By country, the United States ran another record trade deficit with China: $318.4 billion for the year, an increase of 1 percent from 2012. The United States has recorded its largest trade deficit with China each year since 2000, when that country supplanted Japan as the nation with the largest trade imbalance with the United States. That is likely to add to pressure on Congress and the Obama administration to crack down on what critics see as China’s unfair trade practices. U.S. manufacturers contend that China is keeping its currency undervalued against the dollar by as much as 40 percent in order to gain trade advantages. A weaker Chinese currency makes Chinese goods cheaper for U.S. consumers and American products more expensive in China.

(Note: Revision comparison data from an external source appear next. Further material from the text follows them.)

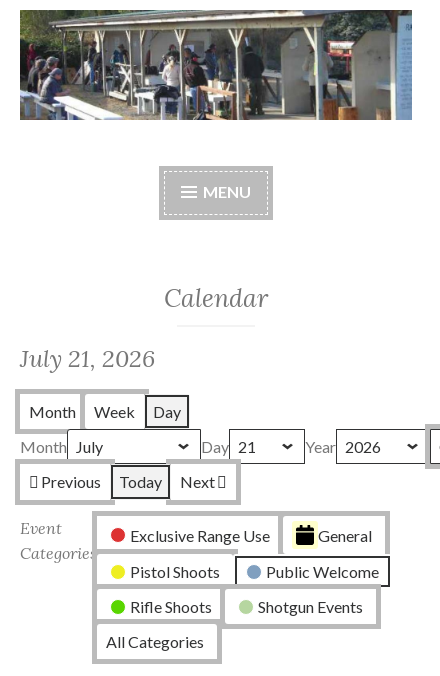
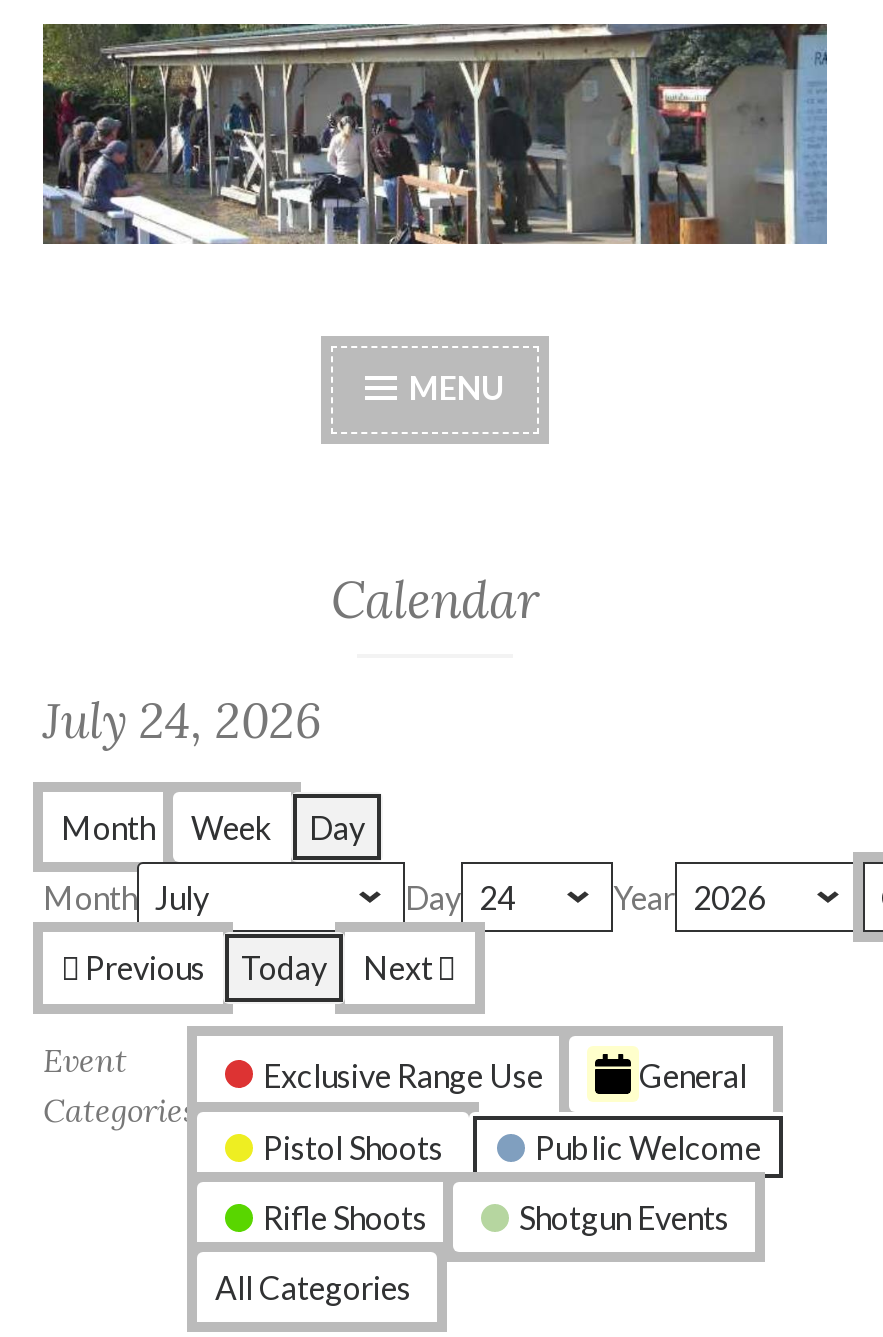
- July 21, 2026
+ July 24, 2026
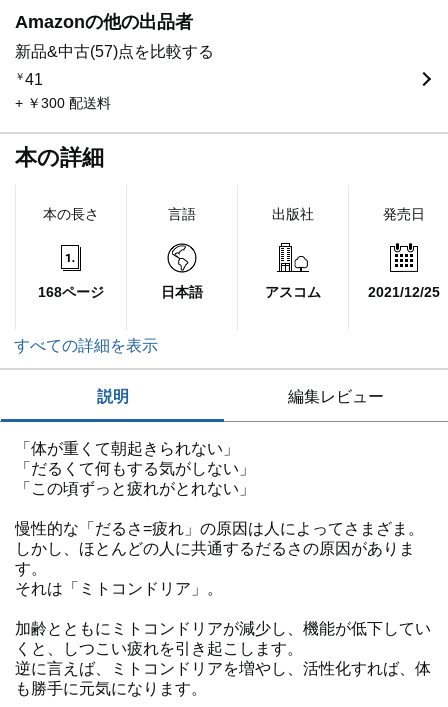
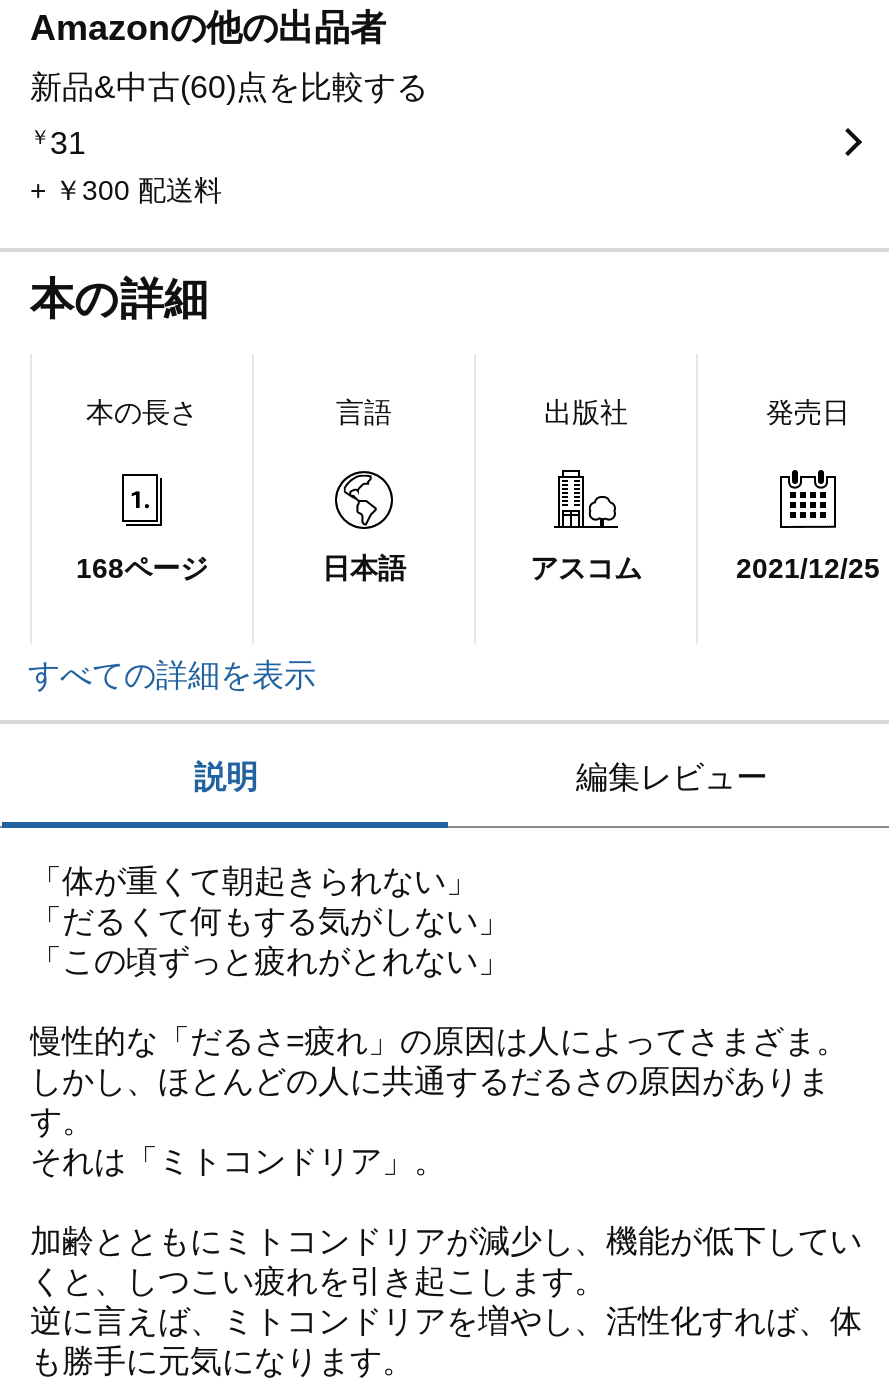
- 新品&中古(57)点を比較する
+ 新品&中古(60)点を比較する

- ￥41
+ ￥31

The U.S. trade deficit widened in December after hitting a four-year low in November. But for 2013, the gap reached its lowest point since 2009 as exports rose to a record.
Analysts said the larger-than-expected trade deficit for December would likely reduce estimates of growth in the October-December quarter. The government had initially estimated fourth-quarter growth at a 3.2 percent annual rate. But economists at Barclays say the bigger December gap could reduce that estimate to a 2.8 percent rate.
The trade deficit rose to $38.7 billion in December, a 12 percent increase over November, the Commerce Department said Thursday. Exports slipped 1.8 percent to $191.3 billion. Imports rose 0.3 percent to $230 billion.
A smaller trade deficit can boost economic growth. U.S. manufacturers gain from rising export sales while U.S. consumers are buying fewer foreign-made products.